Auteur de plusieurs romans dont Avant que les ombres s'effacent (Prix Orange du Livre 2017) et Mur Méditerranée, sans oublier, ce beau recueil de poèmes, Cantique du balbutiement, ouvrages que j'ai eu le plaisir de lire, il était, avec Milwaukee Blues, parmi les quatre finalistes du Prix Goncourt 2021.
Quelques semaines auparavant, j'avais eu la chance de le retrouver aux Correspondances de Manosque pour l'écouter parler de ce livre inspiré du meurtre de Georges Floyd.
Les États-Unis font partie de la vie de cet écrivain, né en Haïti. Non seulement, il y a enseigné mais il y a de la famille et des amis. Comme il l'a dit, c'est un pays que l'on adore détester mais qu'il connaît parfaitement comme le prouve son Milwaukee Blues.

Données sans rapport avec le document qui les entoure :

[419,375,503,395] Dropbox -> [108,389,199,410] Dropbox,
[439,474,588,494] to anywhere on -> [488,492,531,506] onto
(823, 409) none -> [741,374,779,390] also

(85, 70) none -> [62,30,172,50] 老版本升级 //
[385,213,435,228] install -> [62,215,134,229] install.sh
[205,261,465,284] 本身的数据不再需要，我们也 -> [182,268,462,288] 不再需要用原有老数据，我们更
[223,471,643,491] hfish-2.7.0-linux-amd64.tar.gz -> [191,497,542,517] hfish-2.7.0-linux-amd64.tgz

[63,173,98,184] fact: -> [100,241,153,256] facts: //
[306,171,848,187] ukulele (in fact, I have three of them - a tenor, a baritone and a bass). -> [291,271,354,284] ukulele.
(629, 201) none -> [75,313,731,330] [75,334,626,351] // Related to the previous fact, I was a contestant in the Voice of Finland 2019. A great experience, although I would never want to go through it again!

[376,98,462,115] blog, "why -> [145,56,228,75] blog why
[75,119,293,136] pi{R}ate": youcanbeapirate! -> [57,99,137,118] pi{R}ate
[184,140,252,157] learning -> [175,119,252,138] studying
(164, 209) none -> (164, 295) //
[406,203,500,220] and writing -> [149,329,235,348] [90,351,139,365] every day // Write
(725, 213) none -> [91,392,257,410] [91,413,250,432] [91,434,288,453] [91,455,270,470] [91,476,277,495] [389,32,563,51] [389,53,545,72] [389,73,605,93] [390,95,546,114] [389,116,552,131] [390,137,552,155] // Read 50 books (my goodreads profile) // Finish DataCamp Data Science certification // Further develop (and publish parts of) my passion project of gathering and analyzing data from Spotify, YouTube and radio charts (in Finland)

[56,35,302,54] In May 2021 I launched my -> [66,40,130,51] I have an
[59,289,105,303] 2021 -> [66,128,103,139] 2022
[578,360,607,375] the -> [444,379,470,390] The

Tout débute dans une supérette où un employé croit bon d'appeler le nine.one.one, numéro d'appel d'urgence, à cause d'un billet de banque douteux remis par un Noir entre quarante et cinquante ans. Nous sommes dans Franklin Heights, quartier pauvre peuplé presque exclusivement de Noirs. Sans délai, la police arrive, plaque l'homme au sol, genou entre ses omoplates. L'homme proteste : « Je ne peux pas respirer ! Je ne peux pas… » et meurt.
Commence alors un récit à plusieurs voix, donnant différents points de vue sur la victime, un certain Emmett. C'est d'abord son institutrice qui reconnaît son ancien élève dont le portrait circule sur les chaînes d'infos avec vidéo à l'appui car l'agression dont il a été victime a, bien sûr, été filmée. Elle se souvient immédiatement qu'Emmett portait le même prénom qu'un adolescent, Emmett Till, assassiné en 1955 par des racistes blancs du sud du pays. Elle n'a pas oublié que ce garçon avait pour meilleurs amis, Autherine et Stokely, que son père, au chômage, était parti vers le sud mais n'était pas revenu et qu'Emmett, passionné de football US - pas le soccer, notre foot à nous -, chantait tout le temps Alabama Blues, de J.B. Lenoir.
Intervient ensuite l'amie d'enfance, Autherine, Authie, même quartier, même âge. Elle parle du big four, les quatre sports majeurs aux USA : football, basket, baseball et hockey, et qu'Emmett est parti à l'université pour devenir pro alors qu'à peine 2 % des jeunes réussissent à obtenir ce statut.
Voici maintenant Stokely, Stoke, le dealer repenti, troisième pièce du trio qui a plongé dans la drogue et a dû purger dix ans de prison. Maintenant, il est médiateur entre les flics, les services sociaux et les jeunes du quartier.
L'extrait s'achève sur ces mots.